Divorcé et père de trois enfants, Alain* se sentait seul. Au début de l’année, il parcourt le Teletext suisse (swiss txt) et découvre la rubrique «rencontres». Ce service compte une quinzaine de pages (p. 815 à 830) proposant, via des numéros surtaxés, des discussions téléphoniques où le quidam peut faire la connaissance d’autres personnes et, peut-être, trouver l’âme sœur. Pour Alain, l’aventure va se terminer, deux mois plus tard, avec une facture téléphonique de 3000 fr.
Que s’est-il passé? Notre lecteur a croché sur les pages 821 et 822 du Teletext où figurent des annonces gérées par la société Cortex Communications AG, établie dans le canton d’Obwald et créée par un Romand.
Un système suspect
A la page 822, sous le titre «Parlez-vous directement en duo», on trouve un numéro de téléphone gratuit qui permet de s’inscrire et d’écouter les profils vocaux des inscrits. La page 822 fournit aussi une liste de 24 inscrits, 18 femmes et 6 hommes qu’on peut appeler directement. Le principe: celui qui reçoit le coup de fil ne paie rien, mais celui qui appelle passe par un numéro 0901 à 1.50 fr. la minute. Or, Alain va faire de nombreux appels, mais n’en recevra aucun, d’où une facture pharaonique. Certaines interlocutrices vont d’ailleurs avancer des arguments plutôt étranges («Je n’ai pas de téléphone»…) pour ne pas lui communiquer leur numéro privé et continuer la conversation sur le numéro surtaxé.
Intrigué, nous avons donc créé notre propre profil. Personne ne nous a appelé non plus. Il faut dire que notre profil n’est pas apparu sur l’écran du Teletext! Et le coup de fil que nous avons lancé à une inscrite nous a incité à nous demander si certaines interlocutrices n’étaient tout simplement pas payées pour répondre aux appels.
Nous avons donc interpellé Cortex Communications, qui a catégoriquement démenti notre hypothèse et nous a répondu que son «service Telechat de la page 822 n’a pas d’animateurs professionnels».
Des «chats» animés
Pourtant, cette société semble bien recourir à des pratiques de ce genre. Nous avons en effet découvert qu’elle possède un site mobidate.ch, qui regroupe différents services 0901, dont les annonces de la page 822. Or, les conditions générales d’utilisation figurant sur le site expliquent que «certains de ses services de «chat» sont animés ou modérés». «Animés»! Mais lesquels et de quelle manière? La société n’a pas voulu répondre à nos questions.
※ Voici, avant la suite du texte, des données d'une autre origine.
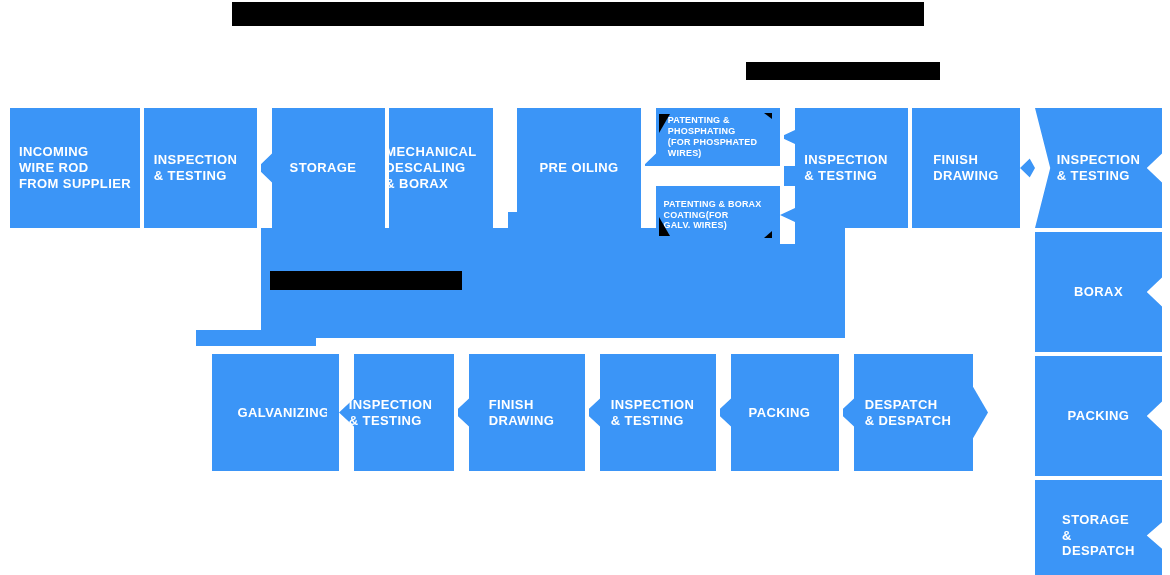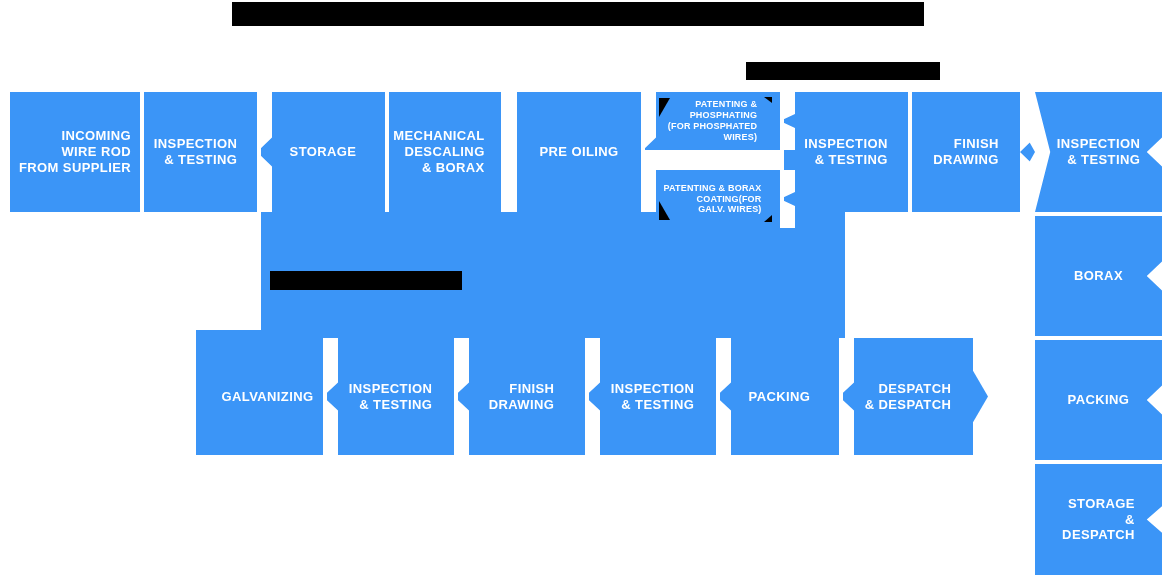--- a/index.html
+++ b/index.html
@@ -30,8 +30,8 @@
   .box{
     position:absolute;background:#3B95F7;color:#ffffff;
     display:flex;align-items:center;justify-content:center;
-    text-align:right;font-weight:bold;line-height:1.22;
-    letter-spacing:.4px;box-sizing:border-box;
+    text-align:left;font-weight:bold;line-height:1.22;
+    letter-spacing:.4px;box-sizing:border-box;margin-top:16px;
   }
   .box span{display:block;padding:0 6px;}
 

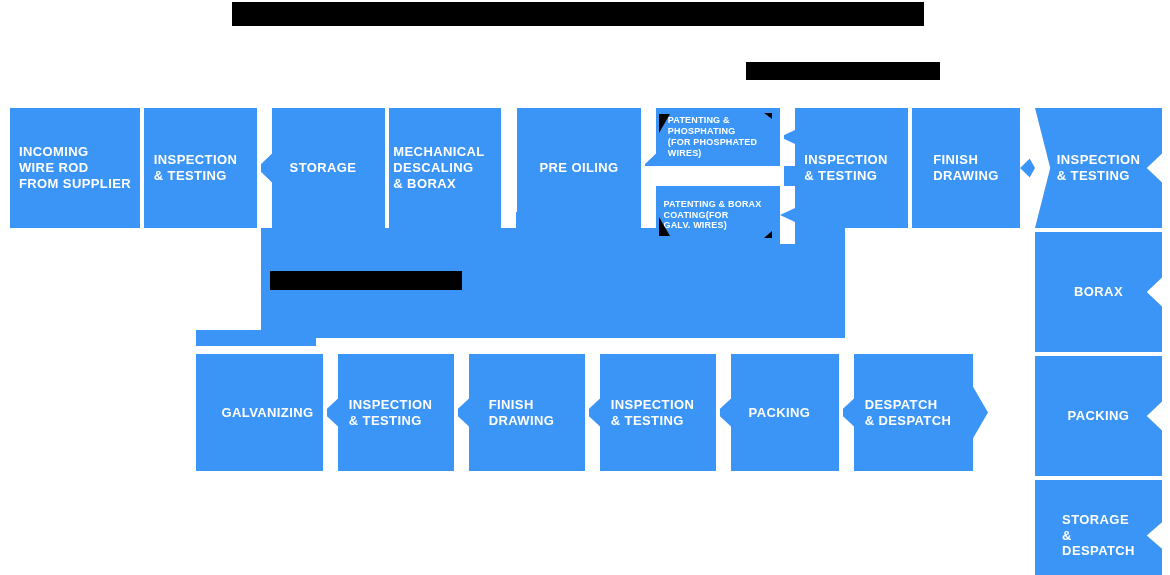--- a/index.html
+++ b/index.html
@@ -89,7 +89,7 @@
   <div class="gap-r"></div>
 </div>
 
-<div class="box" style="left:377px;top:92px;width:124px;height:120px;font-size:13px;">
+<div class="box" style="left:369px;top:92px;width:124px;height:120px;font-size:13px;">
   <span>MECHANICAL<br>DESCALING<br>&amp; BORAX</span>
   <div class="notch-r"></div>
 </div>

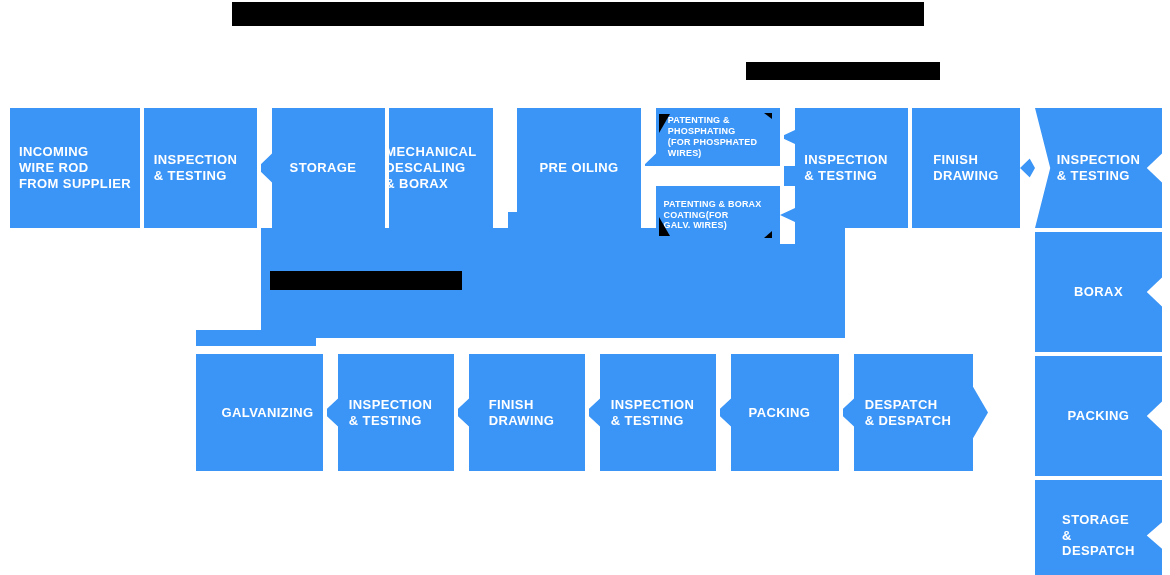--- a/index.html
+++ b/index.html
@@ -144,7 +144,7 @@
   <span>STORAGE<br>&amp;<br>DESPATCH</span>
 </div>
 
-<div class="box" style="left:196px;top:338px;width:127px;height:117px;font-size:13px;padding-left:16px;">
+<div class="box" style="left:212px;top:338px;width:127px;height:117px;font-size:13px;padding-left:16px;">
   <span>GALVANIZING</span>
   <div class="notch-r"></div>
 </div>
Nous avons alors observé soigneusement l’évolution de la page 822 et constaté que le contenu de la liste de 18 femmes et 6 hommes ne varie que peu ou prou, tout au long de la journée! Sur 118 femmes inscrites (chiffres fournis par Cortex), une vingtaine d’entre elles seulement ont quasi continuellement leur code affiché à l’écran. Qu’en est-il des 100 autres? Et les six codes masculins ne varient pas, alors que le service compte 592 profils d’hommes! Cortex aurait-elle un intérêt à ce que certains profils figurent constamment au premier plan, afin qu’ils soient régulièrement appelés? La société ne nous a fourni aucune réponse convaincante à ce sujet.
Mais, finalement, qu’Alain ait parlé ou non avec des animatrices, toujours est-il qu’il a dépensé près de 3000 fr. pour rien. En appelant un numéro surtaxé, c’est notre compte en banque, bien plus que le cœur de notre interlocuteur ou de notre interlocutrice, qui risque de fondre.
Sébastien Sautebin
*Prénom fictif.
EN PRATIQUE
Victime d’un abus?
Si vous estimez avoir été victime d’un abus avec un numéro surtaxé:
- Préparez un dossier aussi complet que possible.
- Contestez, par écrit avant la date d'échéance, la partie de la facture en cause auprès de votre opérateur et motivez votre démarche. Tant que vous vous acquittez des montants que vous ne contestez pas, votre raccordement ne peut être coupé.
- Contactez la société responsable et essayez de régler le problème à l’amiable.
- Si cette action échoue et que vous désirez régler le litige sans recourir à la justice, vous pouvez demander au médiateur des communications d’intervenir. Il faut pour cela remplir un formulaire disponible sur www.ombudscom.ch ou le demander au & 031 310 11 77.